‘Segredos de um Escândalo’ é um filme de complexas camadas

‘Segredos de um Escândalo’ é um filme de complexas camadas

Há três ou mais pontos de vista em Segredos de um Escândalo (nos cinemas e em breve no catálogo da Netflix), novo filme do diretor Todd Haynes (Carol). E cada um deles se revela à medida que a narrativa se aprofunda na história.

A trama acompanha Elizabeth (Natalie Portman), uma atriz em pesquisa para começar as filmagens de um novo filme. Nele, Elizabeth interpreta uma mulher condenada por estupro de um garoto de 13 anos. Em seu processo para interpretá-la, ela parte para conhecê-la, Gracie (Julianne Moore), e estudá-la. Assim, ela também começa a conversar com a família, concebida por um escândalo sexual (real, por sinal) que chocou a comunidade, e com alguns vizinhos que aceitam falar.

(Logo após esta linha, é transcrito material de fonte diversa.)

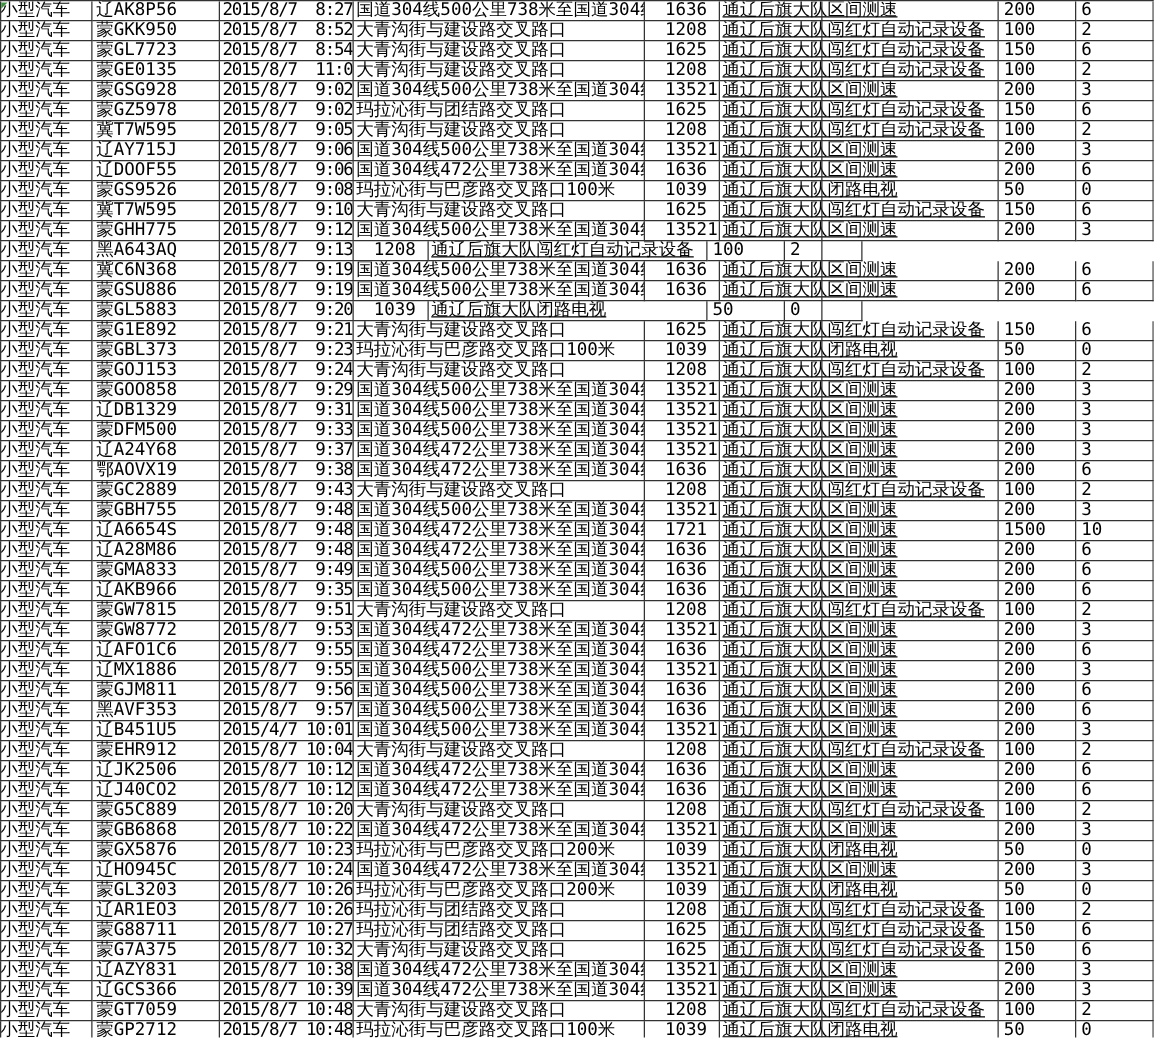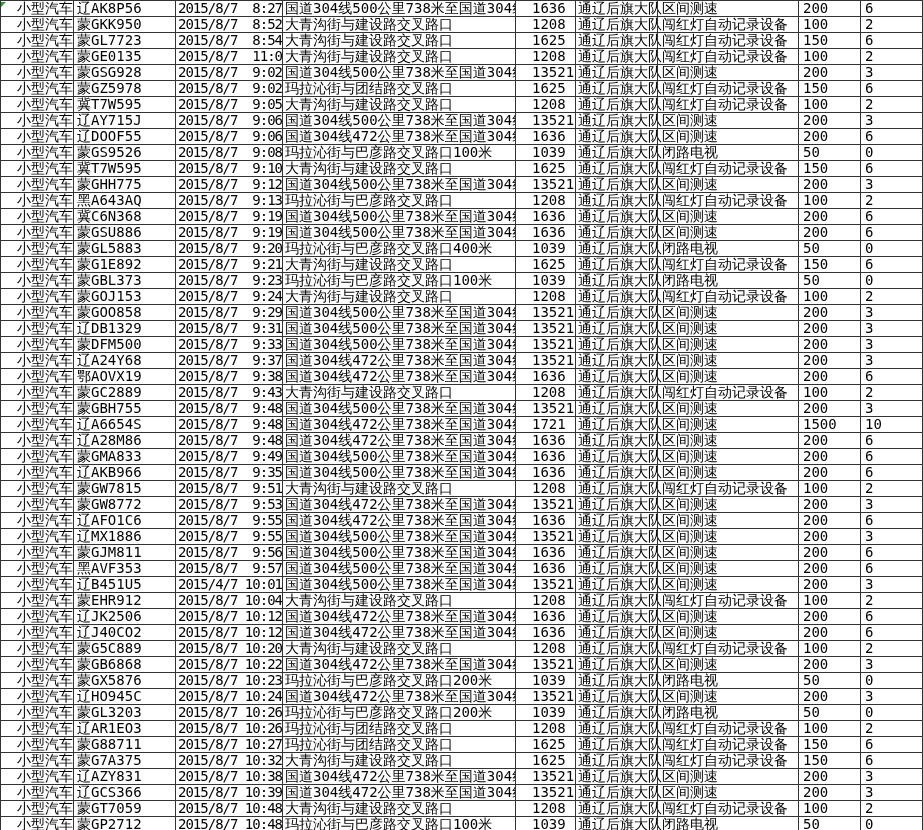--- a/index.html
+++ b/index.html
@@ -20,26 +20,26 @@
   }
   .row{display:flex;height:16px;}
   .cell{
     box-sizing:border-box;height:16px;
     border-right:1px solid var(--line);
     border-bottom:1px solid var(--line);
     overflow:hidden;white-space:pre;
     font-size:14px;line-height:15px;color:var(--text);
     padding-left:3px;
   }
-  .c0{width:74px;border-left:1px solid var(--line);padding-left:1px;text-indent:-2px;text-align:right;}
+  .c0{width:74px;border-left:1px solid var(--line);padding-left:1px;text-indent:-2px;}
   .c1{width:102px;}
   .c2{width:107px;letter-spacing:-1px;padding-left:2px;}
   .c3{width:233px;padding-left:2px;}
   .c4{width:60px;padding-left:16px;}
-  .c5{width:223px;padding-left:2px;position:relative;}
+  .c5{width:223px;padding-left:2px;position:relative;text-decoration:underline;}
   .c6{width:62px;padding-left:4px;}
   .c7{width:62px;padding-left:4px;}
   
   .overlay-line{
     position:absolute;left:657px;top:0;width:1px;height:100%;
     background:var(--line);z-index:4;pointer-events:none;
   }
   
   .corner-mark{
     position:absolute;left:1px;top:1px;width:0;height:0;z-index:6;
@@ -184,21 +184,20 @@
     <div class="cell c4">13521</div>
     <div class="cell c5">通辽后旗大队区间测速</div>
     <div class="cell c6">200</div>
     <div class="cell c7">3</div>
   </div>
 
   <div class="row">
     <div class="cell c0">小型汽车</div>
     <div class="cell c1">黑A643AQ</div>
     <div class="cell c2">2015/8/7  9:13</div>
-    <div class="cell c3">玛拉沁街与巴彦路交叉路口</div>
     <div class="cell c4">1208</div>
     <div class="cell c5">通辽后旗大队闯红灯自动记录设备</div>
     <div class="cell c6">100</div>
     <div class="cell c7">2</div>
   </div>
 
   <div class="row">
     <div class="cell c0">小型汽车</div>
     <div class="cell c1">冀C6N368</div>
     <div class="cell c2">2015/8/7  9:19</div>
@@ -217,21 +216,20 @@
     <div class="cell c4">1636</div>
     <div class="cell c5">通辽后旗大队区间测速</div>
     <div class="cell c6">200</div>
     <div class="cell c7">6</div>
   </div>
 
   <div class="row">
     <div class="cell c0">小型汽车</div>
     <div class="cell c1">蒙GL5883</div>
     <div class="cell c2">2015/8/7  9:20</div>
-    <div class="cell c3">玛拉沁街与巴彦路交叉路口400米</div>
     <div class="cell c4">1039</div>
     <div class="cell c5">通辽后旗大队闭路电视</div>
     <div class="cell c6">50</div>
     <div class="cell c7">0</div>
   </div>
 
   <div class="row">
     <div class="cell c0">小型汽车</div>
     <div class="cell c1">蒙G1E892</div>
     <div class="cell c2">2015/8/7  9:21</div>

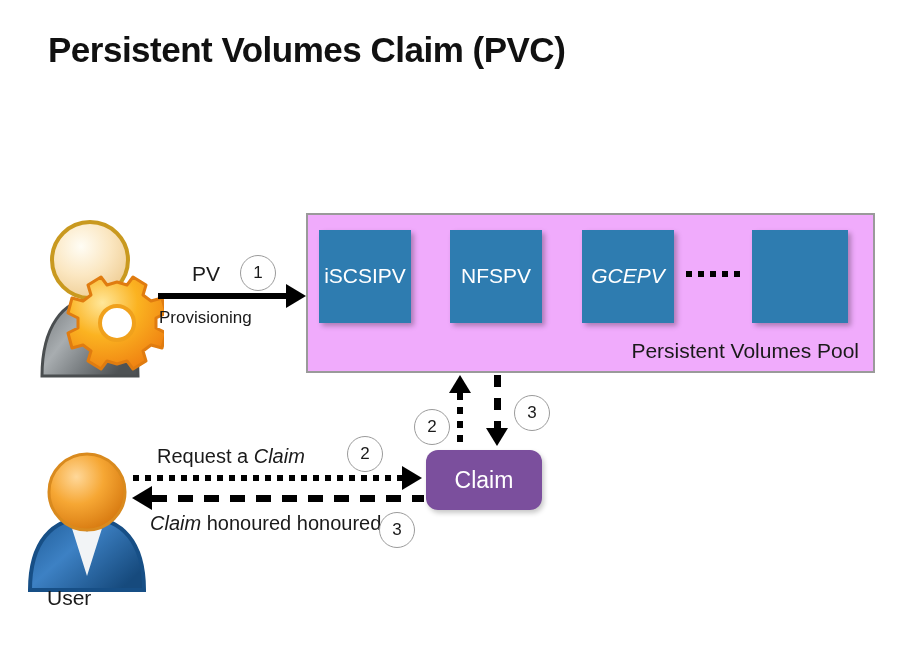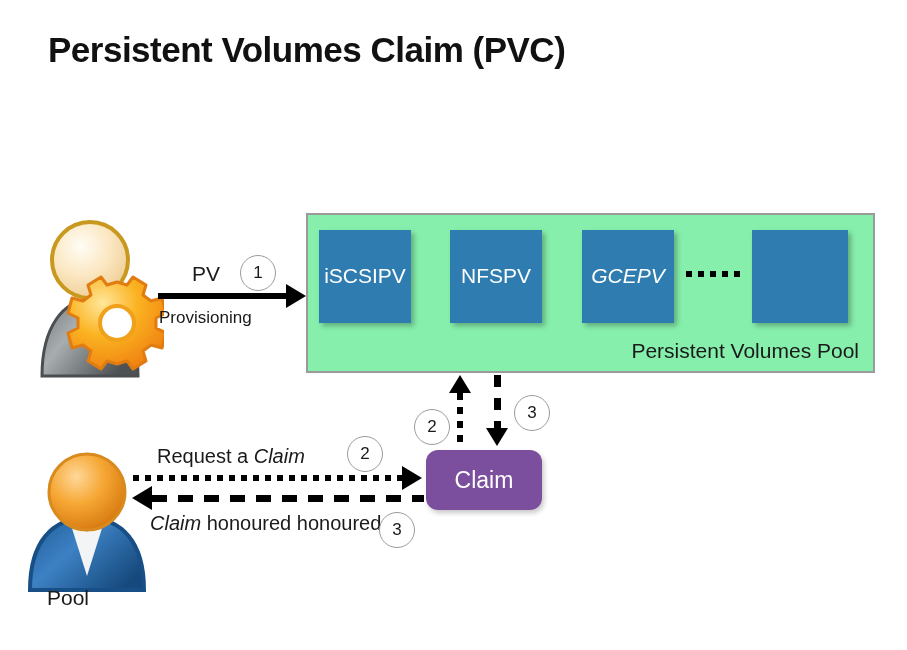--- a/index.html
+++ b/index.html
@@ -33,21 +33,21 @@
   }
 
   
   #pv-pool {
     position: absolute;
     left: 306px;
     top: 213px;
     width: 569px;
     height: 160px;
     border: 2px solid #9a9a9a;
-    background: #86efac;
+    background: #f0abfc;
     box-sizing: border-box;
   }
   #pv-pool-label {
     position: absolute;
     right: 14px;
     bottom: 8px;
     font-size: 21px;
     color: #1a1a1a;
     white-space: nowrap;
   }
@@ -289,21 +289,21 @@
         </linearGradient>
       </defs>
 
       <path d="M8 140 C8 92 30 68 65 68 C100 68 122 92 122 140 Z" fill="url(#userBodyGrad)" stroke="#174f86" stroke-width="4"></path>
 
       <path d="M48 72 L65 126 L82 72 L72 68 L65 82 L58 68 Z" fill="#f2f4f6"></path>
 
       <circle cx="65" cy="42" r="38" fill="url(#userHeadGrad)" stroke="#d98a1e" stroke-width="3"></circle>
     </svg>
   </div>
-  <div class="person-label" id="user-label">Pool</div>
+  <div class="person-label" id="user-label">User</div>
 
   <div id="pv-pool">
     <div id="pv-pool-label">Persistent Volumes Pool</div>
   </div>
 
   <div class="pv-box" id="pv-box-0">
     <span class="pv-line">iSCSI</span>
     <span class="pv-line">PV</span>
   </div>
   <div class="pv-box" id="pv-box-1">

Todd Haynes primeiramente se inspira em Persona (1966), clássico de Ingmar Bergman, para apresentar o processo de transformação de como Elizabeth pouco a pouco vai se tornando Gracie, estudando e copiando seus maneirismos, perguntando as maquiagens que usa e introduzindo os mesmos tons de roupa que ela utiliza em sua forma de se vestir.

A inspiração não está apenas no processo, mas também nos close-ups, que revelam uma tensão desconfortável, e nos enquadramentos de perfil, que ressaltam as absurdas similaridades.

Ao mesmo tempo temos a perspectiva de Gracie, essa mulher condenada por um crime terrível (porque ser flagrada traindo o marido é o menor dos problemas aqui). Ao cumprir a pena, em algumas fases até grávida, continuou o relacionamento com o adolescente.

E a história chega em Joe Yo (Charles Melton, que deveria estar ganhando todos os prêmios de Ator Coadjuvante pela performance nesse filme), por onde enxergamos o outro lado dessa trama. Claramente traumatizado pela experiência de ter sido molestado por Gracie, mesmo assim eles mantiveram a relação.

Mas em determinado momento de Segredos de um Escândalo, a gente como espectador se questiona se até que ponto ele não foi manipulado para deixar isso continuar e passar a ser consentido.

Apesar da boa atuação de Natalie Portman, que às vezes não sei quando é Elizabeth ou Gracie, Joe Yo ainda parece o menino de quando foi violentado por Gracie, ingênuo e sem a malícia dos adultos. Vê-lo, talvez, se dando conta disso é uma das trajetórias mais extenuantes (e tristes) do filme.

Há uma angústia quando o foco de Segredos de um Escândalo passa a ser Joe, vivendo praticamente em uma gaiola assim como as borboletas que ele cria na sala de casa. Uma metáfora forte que funciona também quando ele é sensível o suficiente para libertá-las no momento certo. Uma liberdade que ele próprio também gostaria de experimentar e sentir.